Both the line containing "line-height: 1.72;" and the line containing "437px; top: 216px;" belong to the span. Output exactly that span from the listing below, and nothing outside it.

#### Source material

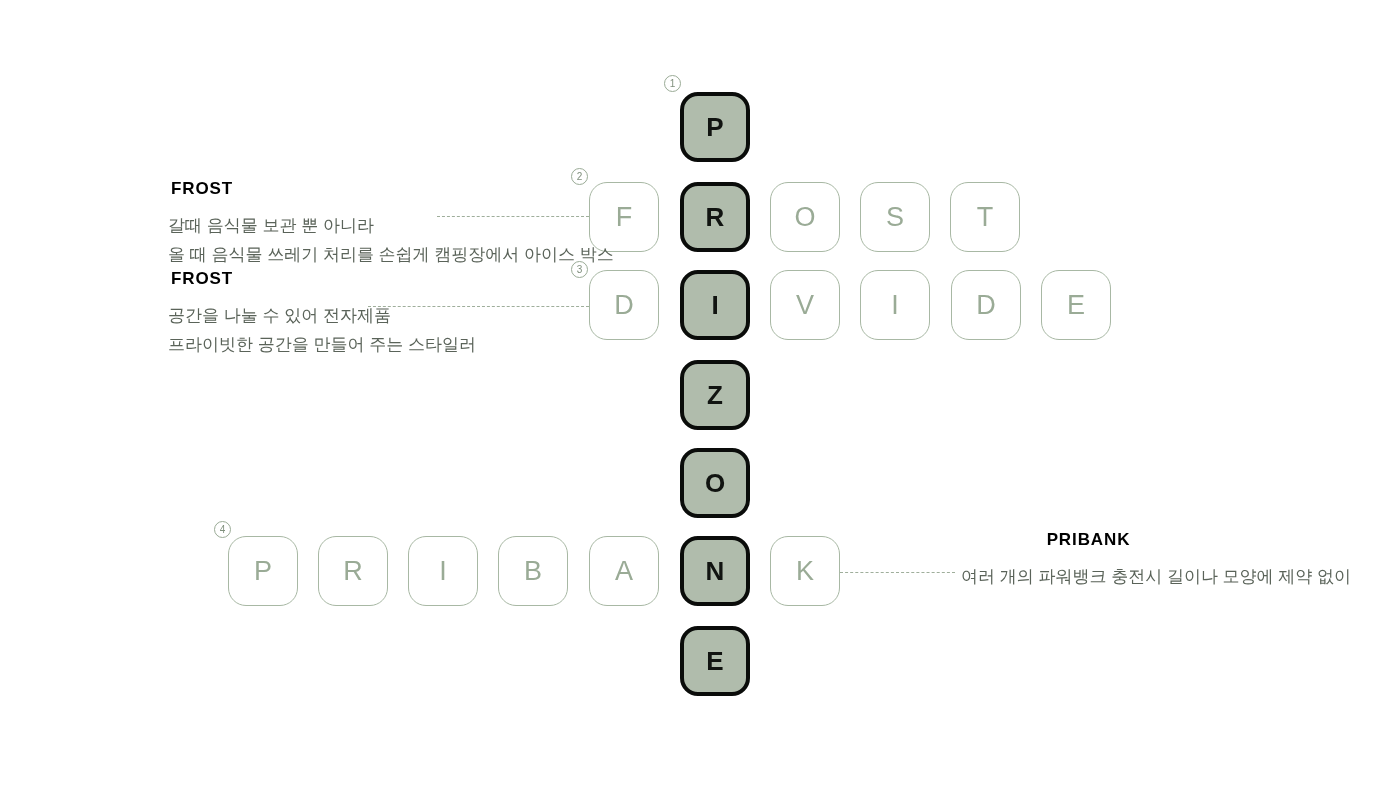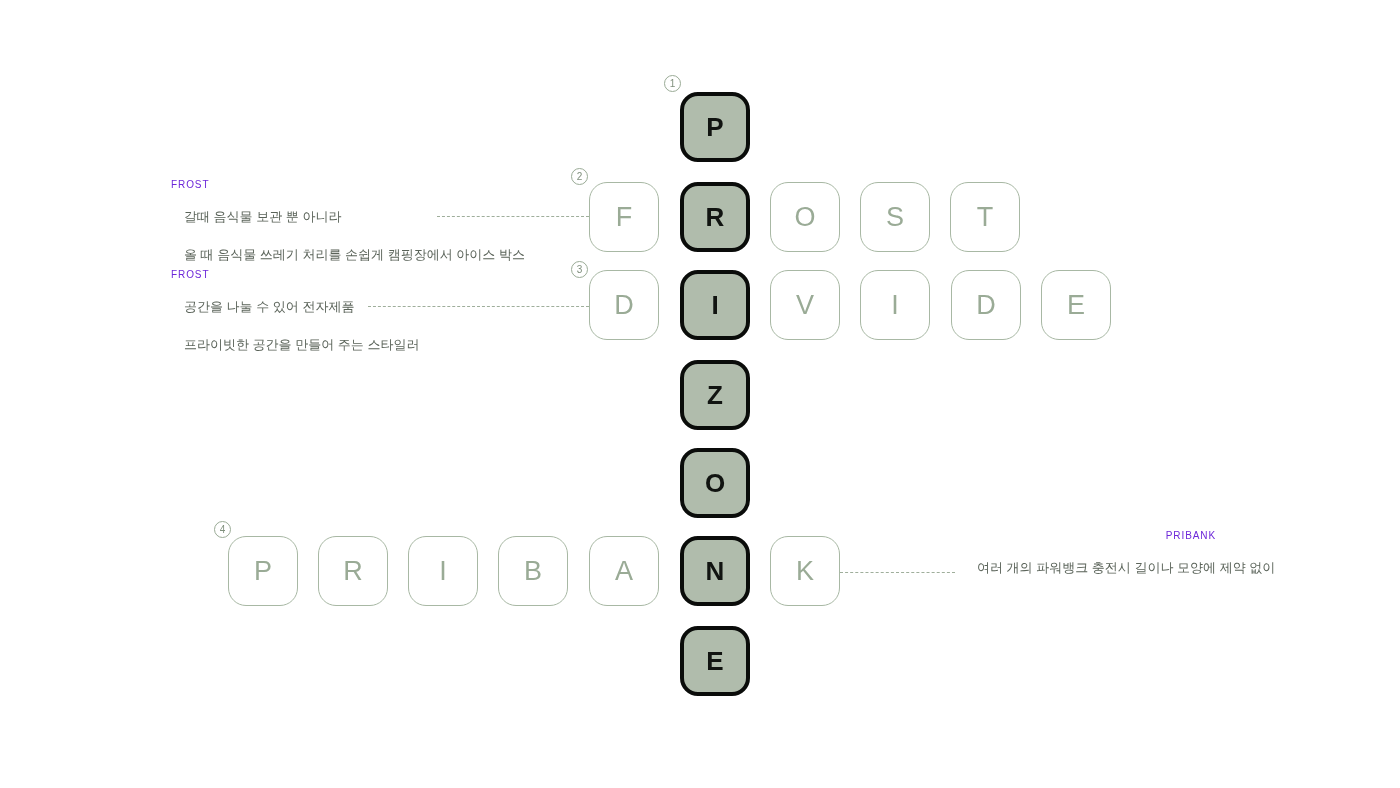--- a/index.html
+++ b/index.html
@@ -83,36 +83,36 @@
   }
 
   
   .label-block {
     position: absolute;
   }
   .label-block.right-align {
     text-align: right;
   }
   .label-title {
-    color: #6d28d9;
-    font-size: 10px;
-    font-weight: 400;
+    color: #000000;
+    font-size: 17px;
+    font-weight: 700;
     letter-spacing: 0.9px;
     margin: 0 0 12px 3px;
     white-space: nowrap;
   }
   .label-block.right-align .label-title {
     margin: 0 3px 12px 0;
   }
   .label-desc {
     color: #5a6359;
-    font-size: 13px;
+    font-size: 17px;
     line-height: 1.72;
     white-space: nowrap;
-    margin: 16px;
+    margin: 0;
   }
 </style>
 </head>
 <body>
 
 <div id="stage">
   <div id="connectors-layer">
       <div class="connector" style="left: 437px; top: 216px; width: 152px;"></div>
       <div class="connector" style="left: 368px; top: 306px; width: 221px;"></div>
       <div class="connector" style="left: 840px; top: 572px; width: 115px;"></div>
@@ -195,18 +195,18 @@
       <div class="label-block" style="left: 168px; top: 179px;">
         <div class="label-title">FROST</div>
         <div class="label-desc">갈때 음식물 보관 뿐 아니라</div>
         <div class="label-desc">올 때 음식물 쓰레기 처리를 손쉽게 캠핑장에서 아이스 박스</div>
       </div>
       <div class="label-block" style="left: 168px; top: 269px;">
         <div class="label-title">FROST</div>
         <div class="label-desc">공간을 나눌 수 있어 전자제품</div>
         <div class="label-desc">프라이빗한 공간을 만들어 주는 스타일러</div>
       </div>
-      <div class="label-block right-align" style="left: 961px; top: 530px; right: 181px; text-align: right;">
+      <div class="label-block right-align" style="left: 961px; top: 530px; right: 181px; text-align: center;">
         <div class="label-title">PRIBANK</div>
         <div class="label-desc">여러 개의 파워뱅크 충전시 길이나 모양에 제약 없이</div>
       </div>
     </div>
 </div>
 
 </body></html>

########

◆ **Answer to the exercise**:
     line-height: 1.72;
     white-space: nowrap;
-    margin: 16px;
+    margin: 0;
   }
 </style>
 </head>
 <body>
 
 <div id="stage">
   <div id="connectors-layer">
       <div class="connector" style="left: 437px; top: 216px; width: 152px;"></div>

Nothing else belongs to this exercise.